- Activity: Once the pictures are removed, output the remaining entries exactly as given.

########

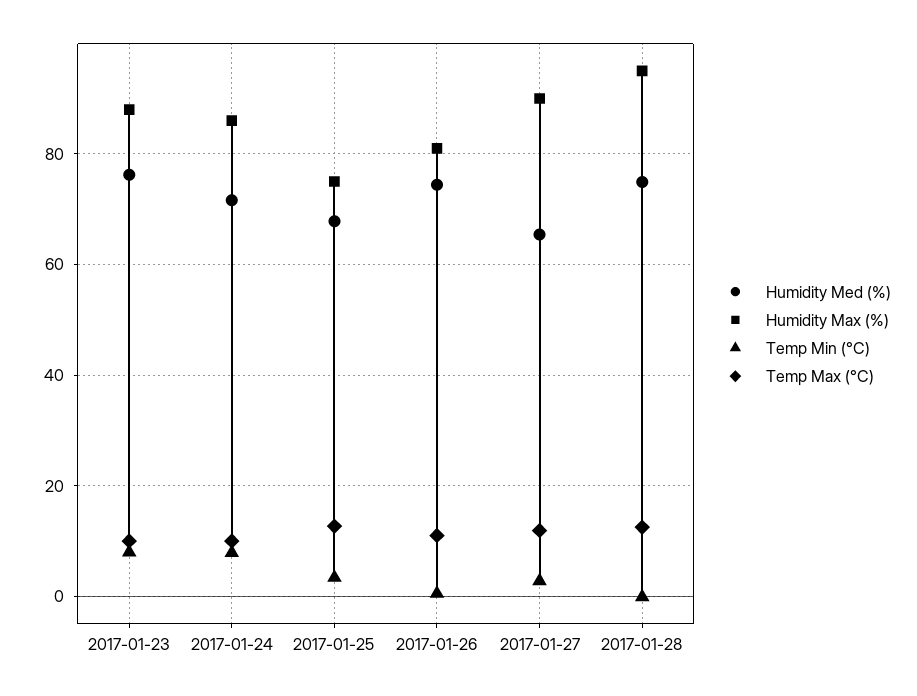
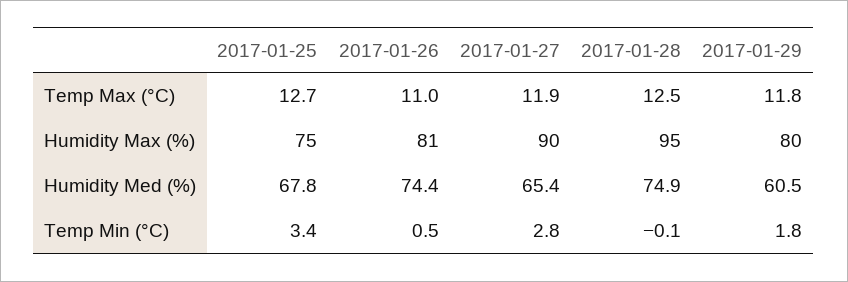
Humidity Med (%), 2017-01-23: 76 -> none
Humidity Max (%), 2017-01-23: 88 -> none
Temp Min (°C), 2017-01-23: 8 -> none
Temp Max (°C), 2017-01-23: 10 -> none
Humidity Med (%), 2017-01-24: 72 -> none
Humidity Max (%), 2017-01-24: 86 -> none
Temp Min (°C), 2017-01-24: 8 -> none
Temp Max (°C), 2017-01-24: 10 -> none
Temp Max (°C), 2017-01-29: none -> 11.8
Humidity Max (%), 2017-01-29: none -> 80
Humidity Med (%), 2017-01-29: none -> 60.5
Temp Min (°C), 2017-01-29: none -> 1.8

########

- Result:
Humidity Med (%), 2017-01-23: 76 -> none
Humidity Max (%), 2017-01-23: 88 -> none
Temp Min (°C), 2017-01-23: 8 -> none
Temp Max (°C), 2017-01-23: 10 -> none
Humidity Med (%), 2017-01-24: 72 -> none
Humidity Max (%), 2017-01-24: 86 -> none
Temp Min (°C), 2017-01-24: 8 -> none
Temp Max (°C), 2017-01-24: 10 -> none
Temp Max (°C), 2017-01-29: none -> 11.8
Humidity Max (%), 2017-01-29: none -> 80
Humidity Med (%), 2017-01-29: none -> 60.5
Temp Min (°C), 2017-01-29: none -> 1.8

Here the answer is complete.